President Donald Trump’s former national security advisor, Michael Flynn, registered with the Justice Department Tuesday as a foreign agent for $530,000 worth of lobbying work he conducted prior to the 2016 election that may have aided the Turkish government.
In August, Turkish businessman Ekim Alptekin arranged a meeting between Flynn and two Turkish officials in New York to discuss Fethullah Gulen. Gulen is a Muslim cleric living in exile north of Philadelphia. Turkey’s strongman president, Recep Erdogan, accused Gulen of orchestrating a failed coup against him last July. Erdogan petitioned the Obama administration to extradite Gulen to Turkey, but the administration refused.
On behalf of the Turkish government, Flynn’s consultancy worked to gather information about Gulen and pressure American officials to take action against him.
Flynn’s consulting firm, Flynn Intel Group Inc., had previously disclosed to Congress that it worked for Inovo BV, a Dutch-based company that Alptekin owns. But neither Flynn nor his consultancy had registered as lobbyists for the Turkish government directly.
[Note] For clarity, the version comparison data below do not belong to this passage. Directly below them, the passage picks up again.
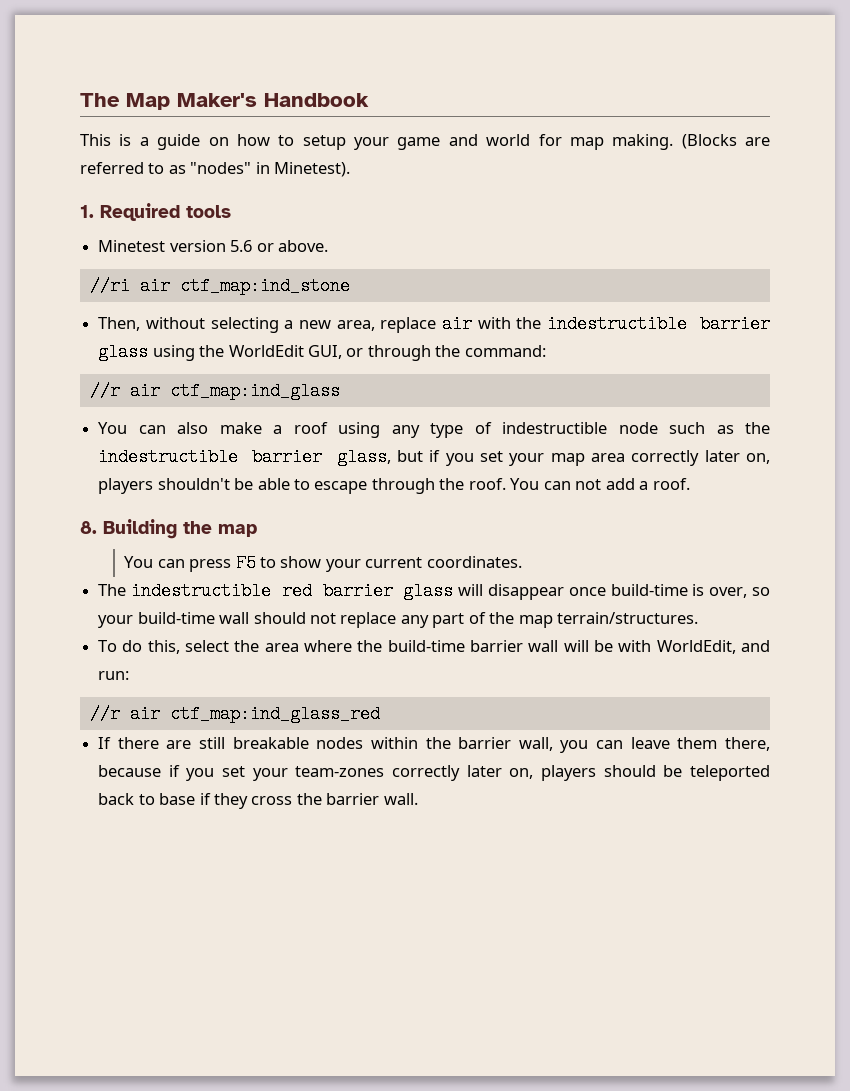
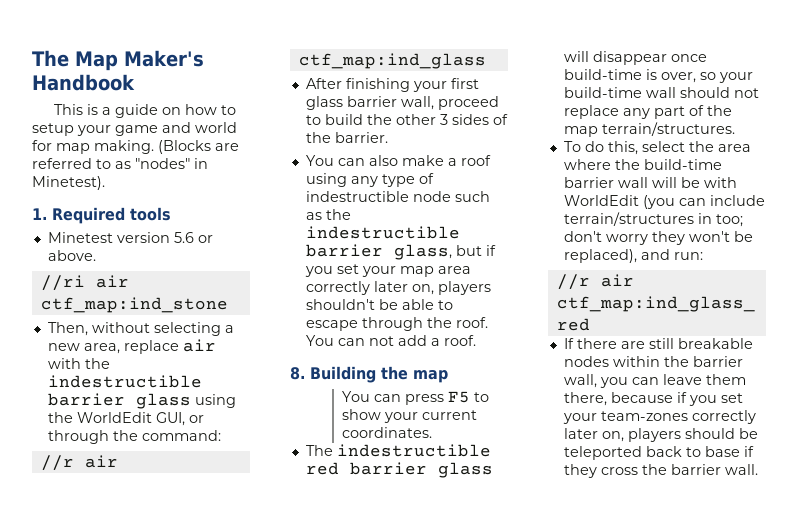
+ After finishing your first glass barrier wall, proceed to build the other 3 sides of the barrier.
- To do this, select the area where the build-time barrier wall will be with WorldEdit, and run:
+ To do this, select the area where the build-time barrier wall will be with WorldEdit (you can include terrain/structures in too; don't worry they won't be replaced), and run:

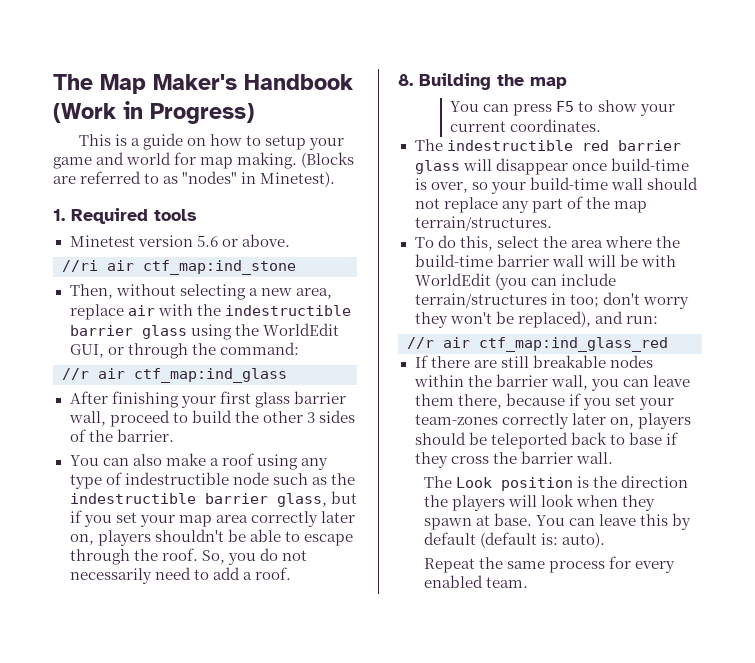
- The Map Maker's Handbook
+ The Map Maker's Handbook (Work in Progress)
- You can not add a roof.
+ So, you do not necessarily need to add a roof.
+ The Look position is the direction the players will look when they spawn at base. You can leave this by default (default is: auto).
+ Repeat the same process for every enabled team.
American citizens who lobby on behalf of foreign governments or political organizations are required by law to disclose their activities to the Justice Department. Failing to do so is a felony, though one which rarely earns criminal charges. Instead, the Justice Department works with lobbyists and their firms to help them register and disclose their work.
This is the second time Flynn’s relationship with a foreign state has been subject to scrutiny. He resigned as national security advisor in February when reports surfaced that before Trump took office, Flynn had discussed sanctions against Russia with a Russian ambassador. The discussions may have been a violation of the Logan Act, a 1799 law that prevents citizens from negotiating with a foreign power.
Flynn’s attorney did not respond to questions about whether the FBI or the Justice Department had asked Flynn about his lobbying activities.
The Turkish embassy in Washington did not respond immediately to questions.
Alptekin expressed his opposition to Flynn’s decision, and suggested that “political pressure” had compelled him register with the Justice Department:
“I disagree with the filing. It would be different if I was working for the government of Turkey, but I am not taking directions from anyone in the government.”
When asked about Flynn’s lobbying on behalf of Turkey on Thursday, White House press secretary Sean Spicer said:
“I don’t believe that was known.”
Later, in an interview with Fox News, Vice President Mike Pence said:
“I think it is an affirmation of the president’s decision to ask General Flynn to resign. Hearing that story today was the first I heard of it.”
But TPM has assembled a robust list of reports regarding Flynn’s Turkish lobbying work, casting doubt on the White House’s claims of ignorance.